Bowie por Bowie, además del gusto de leer algunas de las mejores entrevistas que el autor de Space Oddyty realizó a lo largo de su carrera musical, va señalando los sucesivos ítems que jalonaron esta increíble y poco usual trayectoria. «Cada entrevista traza un nuevo paso en su extraordinario viaje», escribe Egan. «Congelándolo sucesivamente en el tiempo como un joven y novedoso creador de éxitos, como un hippie desaliñado, como Ziggy Stardust, Aladdin Sane ,el Delgado Duque Blanco, el hombre del Plastic Soul o el frágil exiliado en Alemania». Las sucesivas mutaciones de un creador que no sería hasta en la década del ochenta gracias al álbum Let's Dance conocería el gran éxito popular. Todo eso para un artista que siempre fue consciente de las trampas de la industria musical y del show-bussines y que nunca mostró, a diferencia de otros artistas, excesiva preocupación por las ventas de sus discos.

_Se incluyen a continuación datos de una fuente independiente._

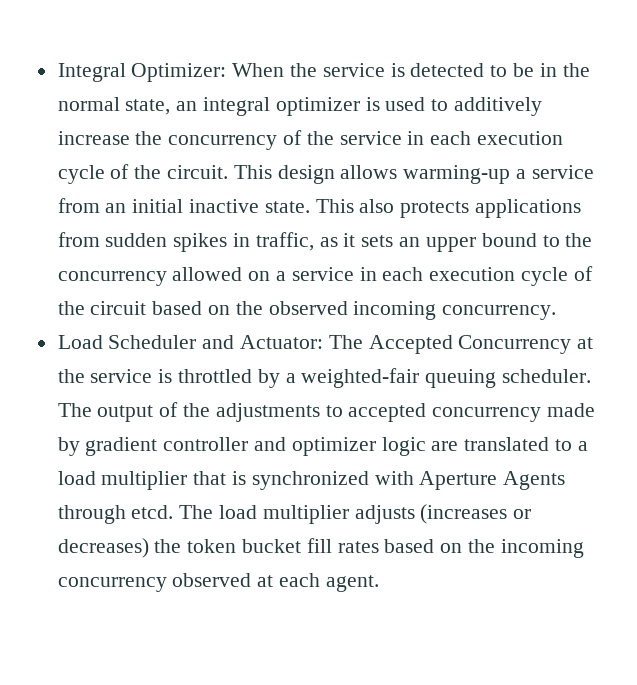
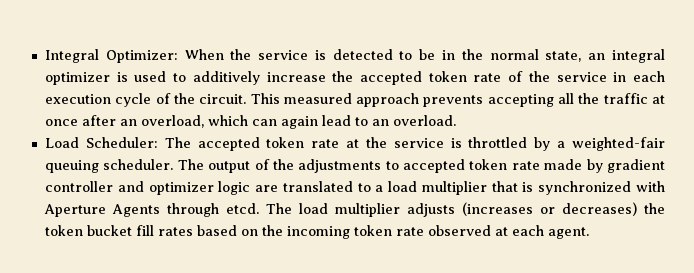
- Integral Optimizer: When the service is detected to be in the normal state, an integral optimizer is used to additively increase the concurrency of the service in each execution cycle of the circuit.
+ Integral Optimizer: When the service is detected to be in the normal state, an integral optimizer is used to additively increase the accepted token rate of the service in each execution cycle of the circuit.
- This design allows warming-up a service from an initial inactive state. This also protects applications from sudden spikes in traffic, as it sets an upper bound to the concurrency allowed on a service in each execution cycle of the circuit based on the observed incoming concurrency.
- Load Scheduler and Actuator: The Accepted Concurrency at the service is throttled by a weighted-fair queuing scheduler.
+ This measured approach prevents accepting all the traffic at once after an overload, which can again lead to an overload.
+ Load Scheduler: The accepted token rate at the service is throttled by a weighted-fair queuing scheduler.
- The output of the adjustments to accepted concurrency made by gradient controller and optimizer logic are translated to a load multiplier that is synchronized with Aperture Agents through etcd.
+ The output of the adjustments to accepted token rate made by gradient controller and optimizer logic are translated to a load multiplier that is synchronized with Aperture Agents through etcd.
- The load multiplier adjusts (increases or decreases) the token bucket fill rates based on the incoming concurrency observed at each agent.
+ The load multiplier adjusts (increases or decreases) the token bucket fill rates based on the incoming token rate observed at each agent.

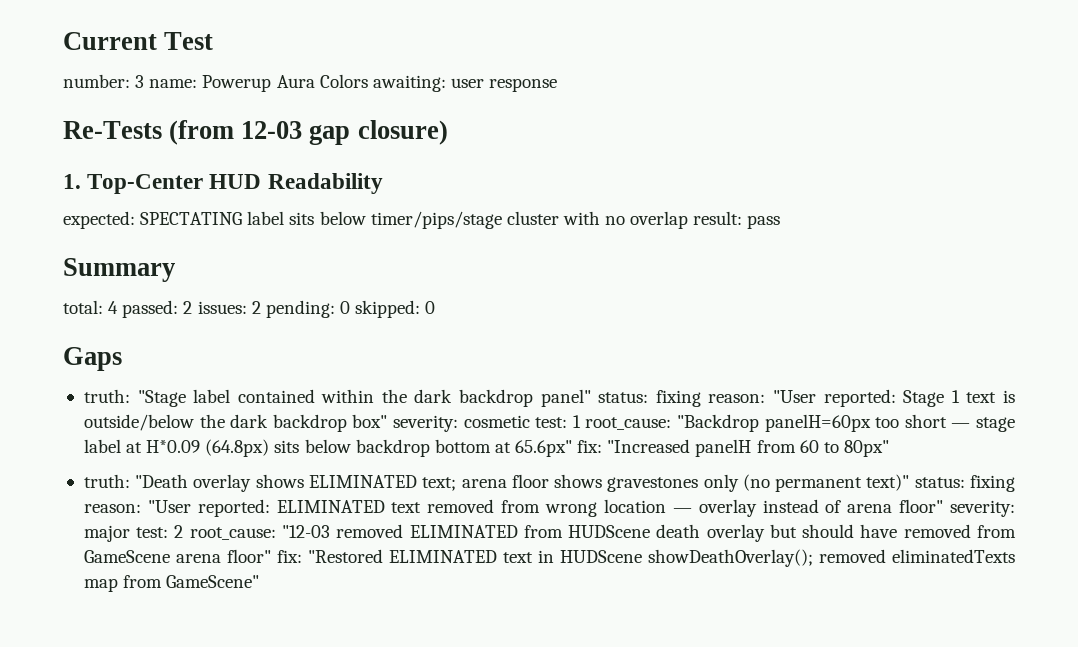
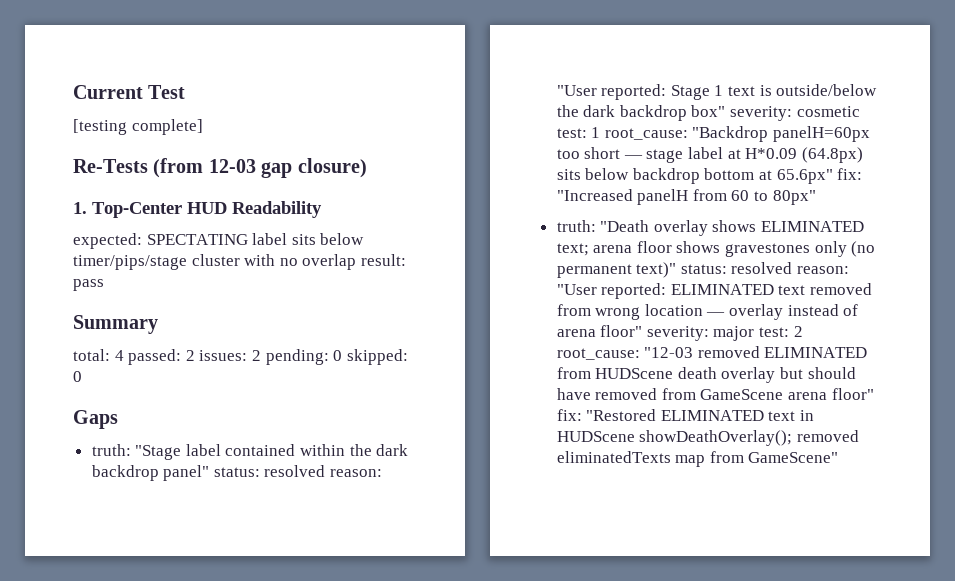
- number: 3 name: Powerup Aura Colors awaiting: user response
+ [testing complete]
- truth: "Stage label contained within the dark backdrop panel" status: fixing reason: "User reported: Stage 1 text is outside/below the dark backdrop box" severity: cosmetic test: 1 root_cause: "Backdrop panelH=60px too short — stage label at H*0.09 (64.8px) sits below backdrop bottom at 65.6px" fix: "Increased panelH from 60 to 80px"
+ truth: "Stage label contained within the dark backdrop panel" status: resolved reason: "User reported: Stage 1 text is outside/below the dark backdrop box" severity: cosmetic test: 1 root_cause: "Backdrop panelH=60px too short — stage label at H*0.09 (64.8px) sits below backdrop bottom at 65.6px" fix: "Increased panelH from 60 to 80px"
- arena floor shows gravestones only (no permanent text)" status: fixing reason:
+ arena floor shows gravestones only (no permanent text)" status: resolved reason:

Al interés por la figura de un creador como David Bowie, aquí de su propio puño y letra, a través de sus confesiones, de los diferentes momentos personales, artísticos, del Bowie y su disfraz de Ziggy, el héroe andrógino que seduce a los adolescentes, el icono del Glam rock que mudará en Aladdin Sane al chico blanco del soul de Young Americans, en medio de la fiebre de la cocaína, el libro Bowie por Bowie destaca además por su lenguaje literario, el nuevo periodismo que comenzaba a insuflar las páginas de las revistas musicales. «Bowie se vio favorecido por el hecho de que se hizo famoso en un momento en el cual el periodismo del rock creaba su historia». «Las primeras páginas que se escribieron sobre esta estrella esencial de los años setenta no sufren la banalidad que, durante los sesenta aquejaba la cobertura de tantos músicos de larga trayectoria».